Il entretient une amitié avec l'historien et archéologue espagnol Antonio Blanco Freijeiro, où José María Blázquez Martínez assiste à ses premiers cours à l'université en tant qu'assistant d'Antonio García y Bellido quand Antonio Blanco Freijeiro prépare sa thèse de doctorat[C 4]. En 1987, avec Carlos Seco Serrano et Emilio García Gómez, c'est Antonio Blanco Freijeiro qui propose que José María Blázquez Martínez intègre l'Académie royale d'histoire[C 32]. Il obtient la médaille no 13 et la cérémonie d'investiture a lieu le avec un discours orienté sur l'histoire sociale et la religion intitulé La sociedad del Bajo Imperio en la obra de Salviano de Marsella[note 17][C 8].

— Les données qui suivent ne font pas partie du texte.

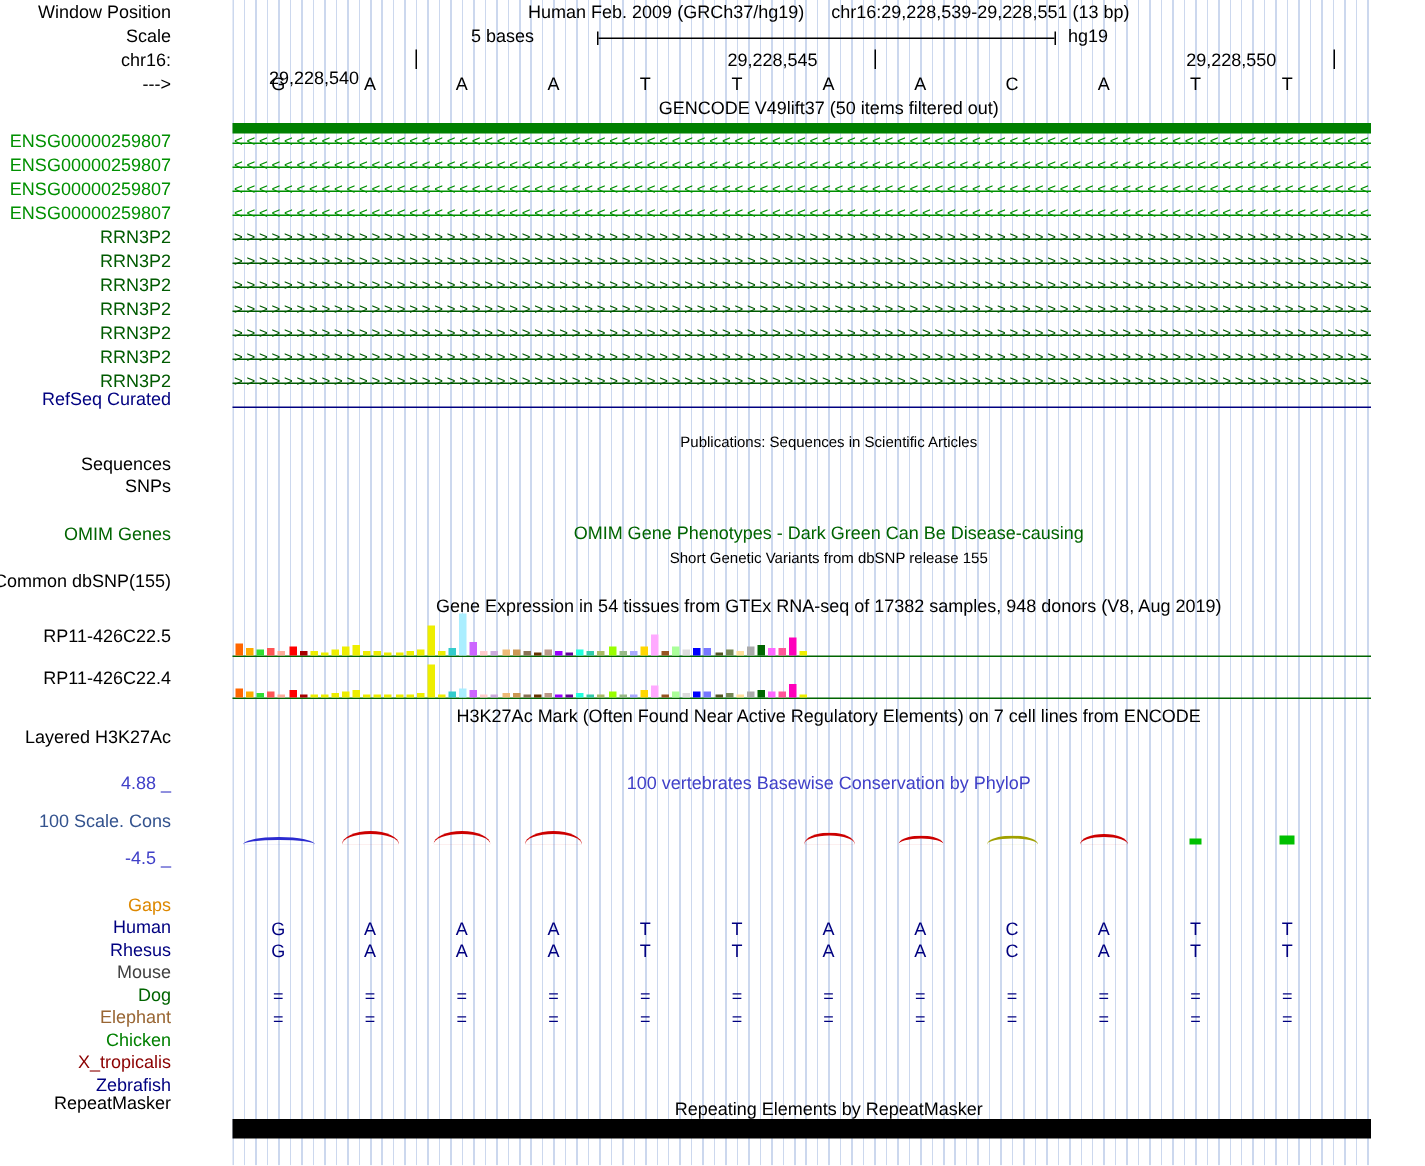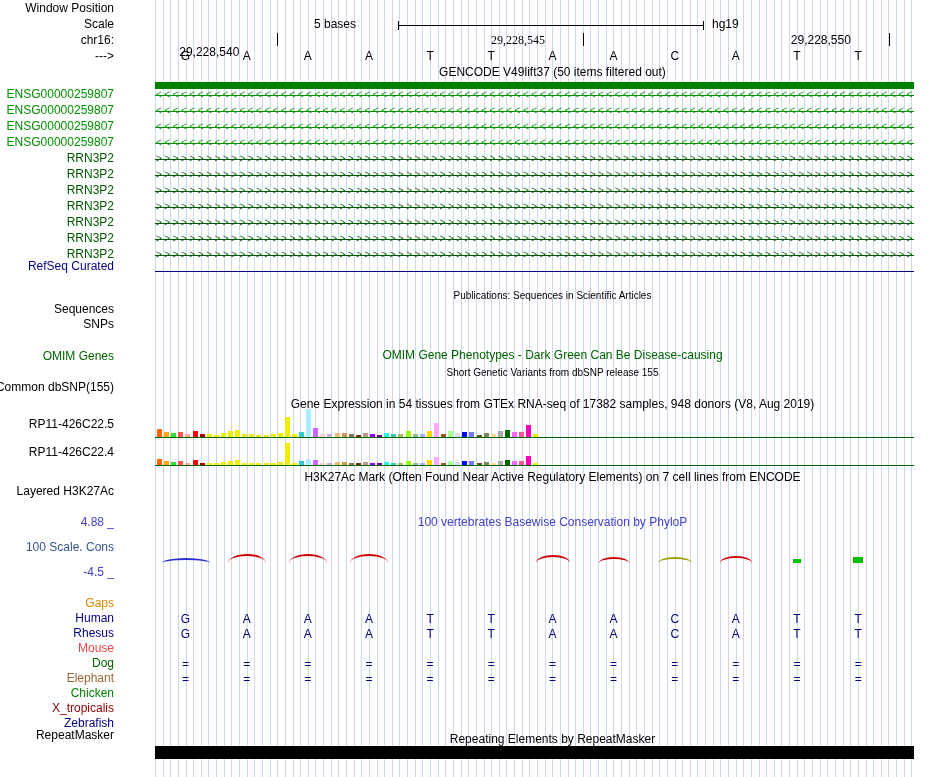--- a/index.html
+++ b/index.html
@@ -29,20 +29,21 @@
   .arc{position:absolute;border-top:2px solid;border-radius:50% 50% 0 0/100% 100% 0 0}
   .ctick{position:absolute}
 </style>
 </head>
 <body>
 
 <div id="screen">
   <div class="grid"></div>
 
   <div class="lbl" style="top:2px">Window Position</div>
+  <div class="ctr" style="top:2px"><span>Human Feb. 2009 (GRCh37/hg19)</span><span style="display:inline-block;width:18px"></span><span>chr16:29,228,539-29,228,551 (13 bp)</span></div>
 
   <div class="lbl" style="top:18px">Scale</div>
   <div class="abstext" style="right:558px;top:18px">5 bases</div>
   <div class="scalebar" style="left:398px;top:21px;width:306px"></div>
   <div class="abstext" style="left:712px;top:18px">hg19</div>
 
   <div class="lbl" style="top:34px">chr16:</div>
   <div class="lbl" style="top:50px">---&gt;</div>
 
   <div class="ctr" style="top:66px">GENCODE V49lift37 (50 items filtered out)</div>
@@ -84,21 +85,21 @@
     <div class="base" style="left: 521.923px; top: 50px;">A</div>
     <div class="base" style="left: 583.077px; top: 50px;">A</div>
     <div class="base" style="left: 644.231px; top: 50px;">C</div>
     <div class="base" style="left: 705.385px; top: 50px;">A</div>
     <div class="base" style="left: 766.538px; top: 50px;">T</div>
     <div class="base" style="left: 827.692px; top: 50px;">T</div>
     <div class="base" style="left: 888.846px; top: 50px;">T</div>
     <div class="tickv" style="left: 277.308px; top: 33px;"></div>
     <div class="abstext" style="right: 674.692px; top: 46px;">29,228,540</div>
     <div class="tickv" style="left: 583.077px; top: 33px;"></div>
-    <div class="abstext" style="right: 368.923px; top: 34px; font-family: Liberation Serif, serif;">29,228,545</div>
+    <div class="abstext" style="right: 368.923px; top: 34px;">29,228,545</div>
     <div class="tickv" style="left: 888.846px; top: 33px;"></div>
     <div class="abstext" style="right: 63.1538px; top: 34px;">29,228,550</div>
     <div class="lbl" style="top: 88px; color: rgb(0, 144, 0);">ENSG00000259807</div>
     <div class="hline" style="top: 95px; background: rgb(0, 144, 0);"></div>
     <div class="generow" style="top: 88px; color: rgb(0, 144, 0);">&lt;&lt;&lt;&lt;&lt;&lt;&lt;&lt;&lt;&lt;&lt;&lt;&lt;&lt;&lt;&lt;&lt;&lt;&lt;&lt;&lt;&lt;&lt;&lt;&lt;&lt;&lt;&lt;&lt;&lt;&lt;&lt;&lt;&lt;&lt;&lt;&lt;&lt;&lt;&lt;&lt;&lt;&lt;&lt;&lt;&lt;&lt;&lt;&lt;&lt;&lt;&lt;&lt;&lt;&lt;&lt;&lt;&lt;&lt;&lt;&lt;&lt;&lt;&lt;&lt;&lt;&lt;&lt;&lt;&lt;&lt;&lt;&lt;&lt;&lt;&lt;&lt;&lt;&lt;&lt;&lt;&lt;&lt;&lt;&lt;&lt;&lt;&lt;&lt;&lt;&lt;&lt;&lt;&lt;&lt;&lt;&lt;&lt;&lt;&lt;&lt;&lt;&lt;&lt;&lt;&lt;&lt;&lt;&lt;&lt;&lt;&lt;&lt;&lt;&lt;</div>
     <div class="lbl" style="top: 104px; color: rgb(0, 144, 0);">ENSG00000259807</div>
     <div class="hline" style="top: 111px; background: rgb(0, 144, 0);"></div>
     <div class="generow" style="top: 104px; color: rgb(0, 144, 0);">&lt;&lt;&lt;&lt;&lt;&lt;&lt;&lt;&lt;&lt;&lt;&lt;&lt;&lt;&lt;&lt;&lt;&lt;&lt;&lt;&lt;&lt;&lt;&lt;&lt;&lt;&lt;&lt;&lt;&lt;&lt;&lt;&lt;&lt;&lt;&lt;&lt;&lt;&lt;&lt;&lt;&lt;&lt;&lt;&lt;&lt;&lt;&lt;&lt;&lt;&lt;&lt;&lt;&lt;&lt;&lt;&lt;&lt;&lt;&lt;&lt;&lt;&lt;&lt;&lt;&lt;&lt;&lt;&lt;&lt;&lt;&lt;&lt;&lt;&lt;&lt;&lt;&lt;&lt;&lt;&lt;&lt;&lt;&lt;&lt;&lt;&lt;&lt;&lt;&lt;&lt;&lt;&lt;&lt;&lt;&lt;&lt;&lt;&lt;&lt;&lt;&lt;&lt;&lt;&lt;&lt;&lt;&lt;&lt;&lt;&lt;&lt;&lt;&lt;&lt;</div>
     <div class="lbl" style="top: 120px; color: rgb(0, 144, 0);">ENSG00000259807</div>
     <div class="hline" style="top: 127px; background: rgb(0, 144, 0);"></div>
@@ -272,21 +273,21 @@
     <div class="base" style="left: 338.462px; top: 628px; color: rgb(0, 0, 128);">A</div>
     <div class="base" style="left: 399.615px; top: 628px; color: rgb(0, 0, 128);">T</div>
     <div class="base" style="left: 460.769px; top: 628px; color: rgb(0, 0, 128);">T</div>
     <div class="base" style="left: 521.923px; top: 628px; color: rgb(0, 0, 128);">A</div>
     <div class="base" style="left: 583.077px; top: 628px; color: rgb(0, 0, 128);">A</div>
     <div class="base" style="left: 644.231px; top: 628px; color: rgb(0, 0, 128);">C</div>
     <div class="base" style="left: 705.385px; top: 628px; color: rgb(0, 0, 128);">A</div>
     <div class="base" style="left: 766.538px; top: 628px; color: rgb(0, 0, 128);">T</div>
     <div class="base" style="left: 827.692px; top: 628px; color: rgb(0, 0, 128);">T</div>
     <div class="base" style="left: 888.846px; top: 628px; color: rgb(0, 0, 128);">T</div>
-    <div class="lbl" style="top: 642px; color: #ef4444;">Mouse</div>
+    <div class="lbl" style="top: 642px; color: #404040;">Mouse</div>
     <div class="lbl" style="top: 657px; color: rgb(0, 100, 0);">Dog</div>
     <div class="base" style="left: 155px; top: 658px; color: rgb(0, 0, 128);">=</div>
     <div class="base" style="left: 216.154px; top: 658px; color: rgb(0, 0, 128);">=</div>
     <div class="base" style="left: 277.308px; top: 658px; color: rgb(0, 0, 128);">=</div>
     <div class="base" style="left: 338.462px; top: 658px; color: rgb(0, 0, 128);">=</div>
     <div class="base" style="left: 399.615px; top: 658px; color: rgb(0, 0, 128);">=</div>
     <div class="base" style="left: 460.769px; top: 658px; color: rgb(0, 0, 128);">=</div>
     <div class="base" style="left: 521.923px; top: 658px; color: rgb(0, 0, 128);">=</div>
     <div class="base" style="left: 583.077px; top: 658px; color: rgb(0, 0, 128);">=</div>
     <div class="base" style="left: 644.231px; top: 658px; color: rgb(0, 0, 128);">=</div>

Lors de son séjour à Rome en 1953, il noue des relations cordiales avec Ángel Álvarez de Miranda en ayant comme intérêt en commun l'étude des mythes[C 33]. En 1961, José María Blázquez Martínez fait une recension de deux pages paru dans la revue Zephyrus sur un ouvrage d'Ángel Álvarez de Miranda consacré aux religions à mystères et leurs études dans l'histoire des religions[C 34]. Il aide également la veuve d'Ángel Álvarez de Miranda, Consuelo de la Gándara, à traduire la thèse Mitos y ritos del toro en la religiones mediterráneas[note 18] de l'italien vers l'espagnol ainsi qu'à la mise jour des bas de pages et de la bibliographie après la mort de son mari en 1962[C 35].